John Bard Hymer (1875 – 1953) was an American playwright and actor, from Kentucky and active in Los Angeles. He was known for his blackface vaudeville and stage performances, most notably in The Clansman (1906), 'Ostler Joe (c. 1912), and the Tom Walker series which included Tom Walker in Dixie (1919). Hymer was a prominent member of the Lakewood Theater colony in Maine. His touring stock company was John B. Hymer and Co..

== Life and career ==
John Bard Hymer was born on December 19, 1875, in Kentucky, U.S.. In his childhood in the summer, his family would live in Maine. He started acting at age 14.

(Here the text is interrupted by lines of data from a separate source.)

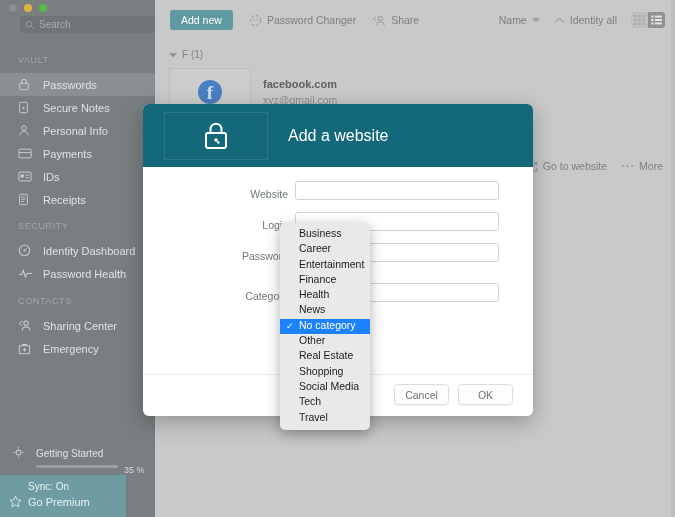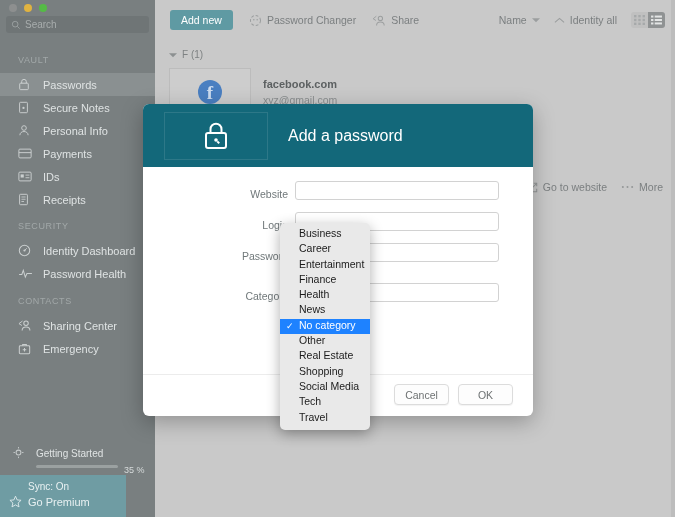"Search" .search-wrap { left: 6px -> 20px }
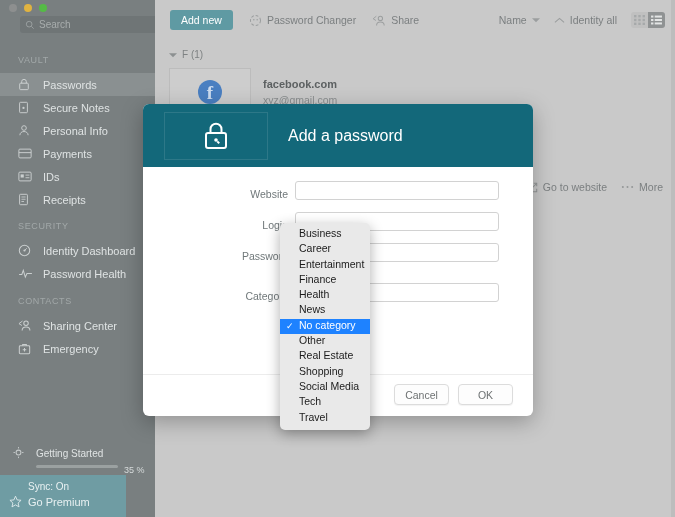"Add a password" div.modal-title { text: password -> website }
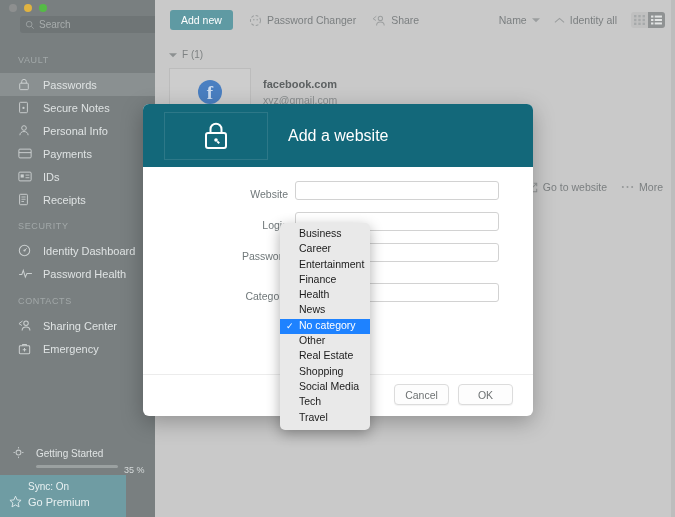"Go to website" .entry-actions .tb-item { margin-top: 21px -> none }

His wife Eleanor Kent was an actress, and they had two children. Their son Warren Hymer became a film actor.

Hymer collaborated with Samuel Shipman on plays including East is West (1918), which was twice adapted to film. They also worked together on Crime and Scarlet Pages, which was also adapted to film.

In 1906 he had an acting part in The Clansman play. He and his stock company performed in 1920, Tom Walker in Dixie in Sacramento, California. The Harvard Crimson reviewed one of his collaborations with LeRoy Clemens in 1925.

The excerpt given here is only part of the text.